王子様を落とし穴に落としたら婚約者になりました ~迷惑がられているみたいですが、私あきらめませんから!~

 講堂は騒然となっていた。

 舞台袖から転がるように駆けだしたエイミーは、ピアノの側に倒れたまま動かないライオネルに横に膝をつく。

「殿下! 殿下⁉」

「エイミー様、触らないでください!」

 舞台の下で見ていたウォルターが駆けつけて、ライオネルに触れようとするエイミーに向かって、大きな声でそう言った。

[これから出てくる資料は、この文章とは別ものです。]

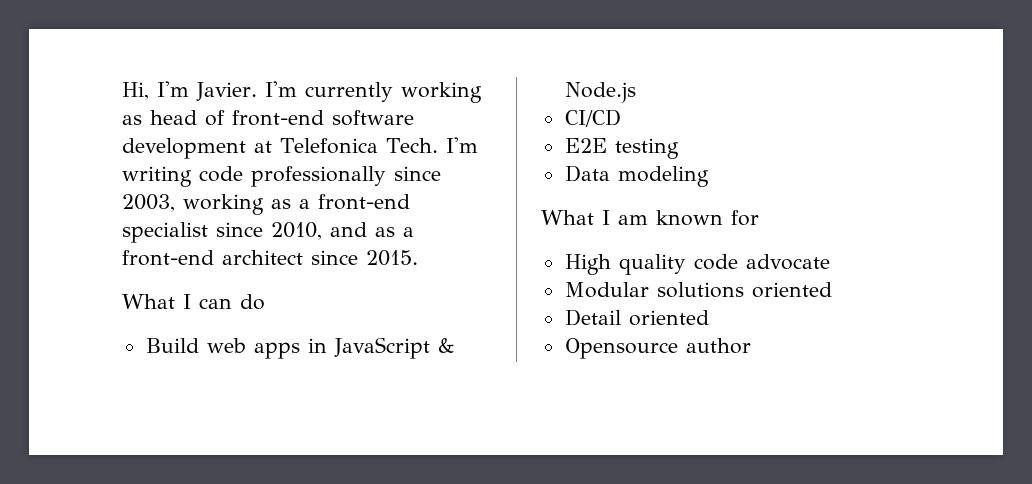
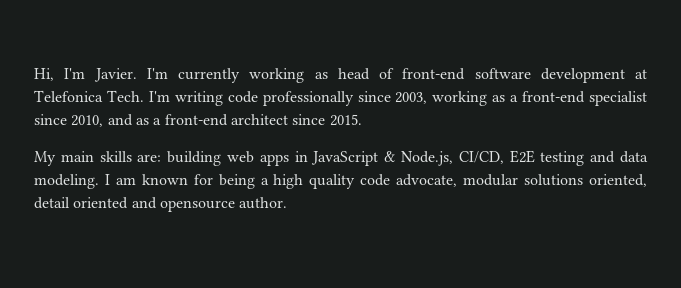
[122,294,265,310] [145,338,199,353] What I can do // Build -> [34,151,222,166] My main skills are: building
[564,82,636,103] [564,109,621,127] Node.js // CI/CD // -> [401,151,504,166] Node.js, CI/CD,
[564,165,709,187] [541,210,594,225] // Data modeling // What -> [590,151,648,163] [34,174,99,189] and data modeling.
[564,254,830,275] [564,282,832,298] [564,309,709,326] [564,338,751,359] // High quality code advocate // Modular solutions oriented // Detail oriented // Opensource author -> [218,174,647,189] [34,197,288,212] being a high quality code advocate, modular solutions oriented, detail oriented and opensource author.

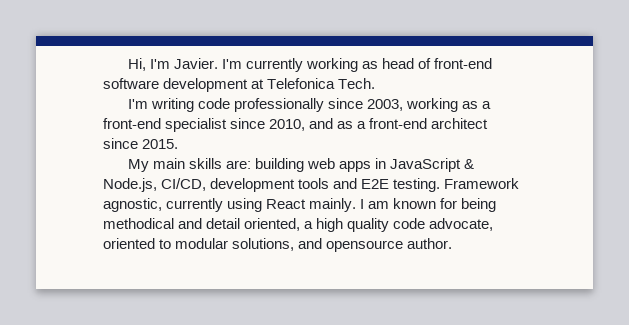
(144, 96) none -> (376, 83) //
[509,150,648,166] [34,174,99,189] E2E testing and data modeling. -> [210,178,520,192] [103,198,357,212] development tools and E2E testing. Framework agnostic, currently using React mainly.
(255, 181) none -> [103,218,301,231] methodical and detail oriented,
[463,174,647,187] [34,197,129,209] modular solutions oriented, detail oriented -> [103,238,295,251] oriented to modular solutions,

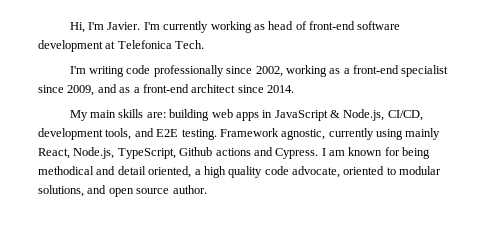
[366,99,403,111] 2003, -> [255,66,283,77] 2002,
[269,119,306,131] 2010, -> [67,85,95,96] 2009,
[142,139,179,149] 2015. -> [267,85,294,93] 2014.
[298,178,330,189] tools -> [105,128,132,140] tools,
[266,198,357,212] React mainly. -> [405,128,441,140] [38,147,319,159] mainly React, Node.js, TypeScript, Github actions and Cypress.
[326,240,404,252] opensource -> [108,188,170,197] open source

 舞台下では教師たちが騒然となる見学者や学生を落ち着かせている声がする。

 ライオネルのクラスメイト達は一様に青ざめて、倒れているライオネルを見つめていた。

「この場から誰も動かないでください」

 ウォルターが警備員に紛れ込ませていた魔法騎士たちも集まって来た。

 ウィルターは素早くライオネルの手を確認すると、右の薬指の先が血でにじんでいるのを見つけた。エイミーも覗き込むと、針で刺されたような跡がある。

「ウォルター」

 ウォルターがライオネルの首に手を当てて脈を測っていると、舞台に国王が上がって来た。

「ライオネルは?」

 ウォルターは顔を上げて、ぎゅっと眉を寄せる。

「脈はありますが、早急に処置が必要です」

「わかった。では、あとのことは私が――」

 国王がそう言って、いまだに喧騒に包まれている講堂内に視線を向けたときだった。